+++ DATA EXCERPTS +++

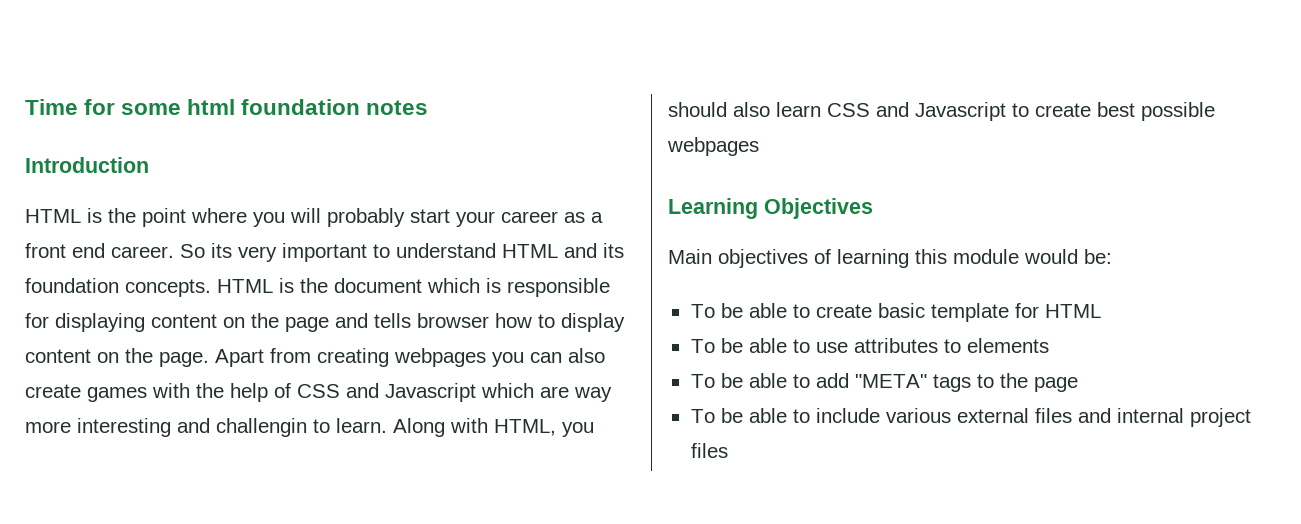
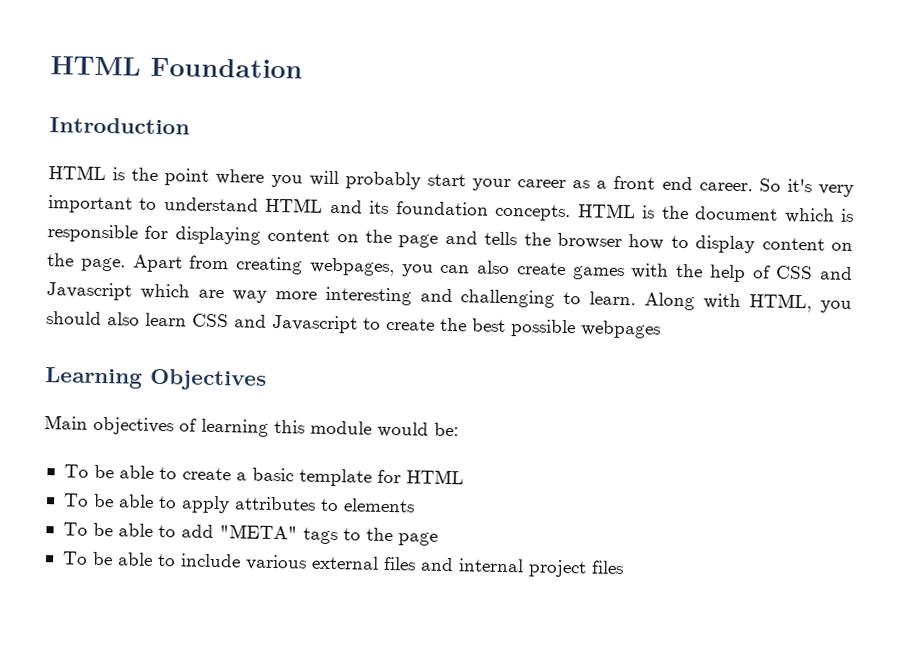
[25,99,429,115] Time for some html foundation notes -> [50,56,303,79] HTML Foundation
[211,243,232,258] its -> [786,178,812,193] it's
(411, 320) none -> [523,232,551,246] the
[394,348,486,367] webpages -> [309,257,395,277] webpages,
[216,418,307,437] challengin -> [460,289,556,308] challenging
(1091, 110) none -> [440,317,467,332] the
(872, 311) none -> [235,472,247,481] a
[815,342,848,353] use -> [180,495,230,514] apply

+++

— AIM OF THE EXERCISE —
Say again, word for word, the lines beginning at the top of the data and ending with the line that has "(1091, 110) none -> [440,317,467,332] the". Skip the pictures.

— EXERCISE RESULT —
[25,99,429,115] Time for some html foundation notes -> [50,56,303,79] HTML Foundation
[211,243,232,258] its -> [786,178,812,193] it's
(411, 320) none -> [523,232,551,246] the
[394,348,486,367] webpages -> [309,257,395,277] webpages,
[216,418,307,437] challengin -> [460,289,556,308] challenging
(1091, 110) none -> [440,317,467,332] the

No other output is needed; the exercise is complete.